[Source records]
###

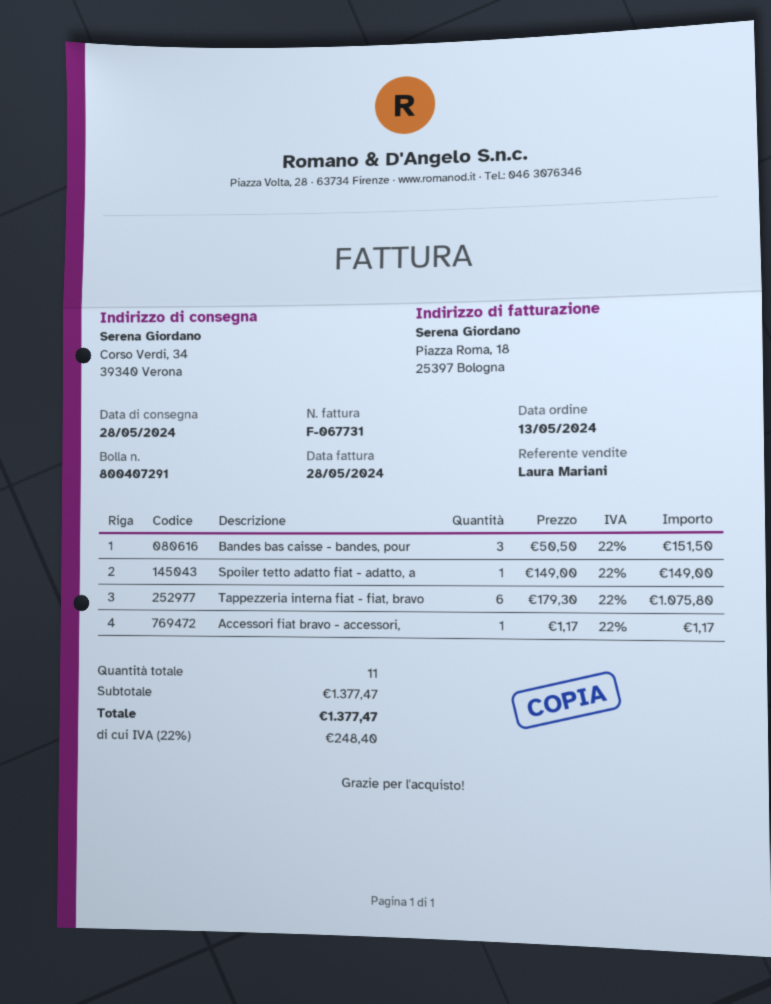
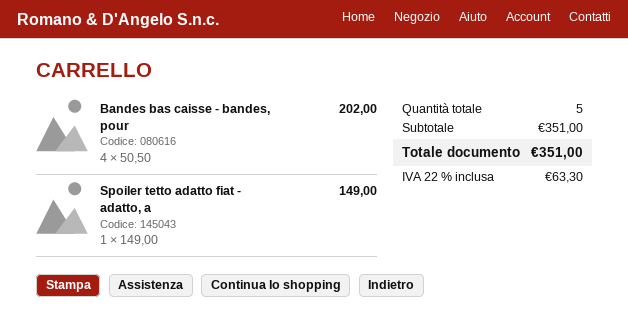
Bandes bas caisse - bandes, pour: 3 x 50.50 = 151.50 -> 4 x 50.50 = 202.00
Tappezzeria interna fiat - fiat, bravo: 6 x 179.30 = 1075.80 -> none
Accessori fiat bravo - accessori,: 1 x 1.17 = 1.17 -> none
total quantity: 11 -> 5
subtotal: 1377.47 -> 351.00
tax: 22% = 248.40 -> 22% = 63.30
total: 1377.47 -> 351.00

###

• _Exercise requirements_:
Excluding every picture, write out each record word for word.

• _Result of the exercise_:
Bandes bas caisse - bandes, pour: 3 x 50.50 = 151.50 -> 4 x 50.50 = 202.00
Tappezzeria interna fiat - fiat, bravo: 6 x 179.30 = 1075.80 -> none
Accessori fiat bravo - accessori,: 1 x 1.17 = 1.17 -> none
total quantity: 11 -> 5
subtotal: 1377.47 -> 351.00
tax: 22% = 248.40 -> 22% = 63.30
total: 1377.47 -> 351.00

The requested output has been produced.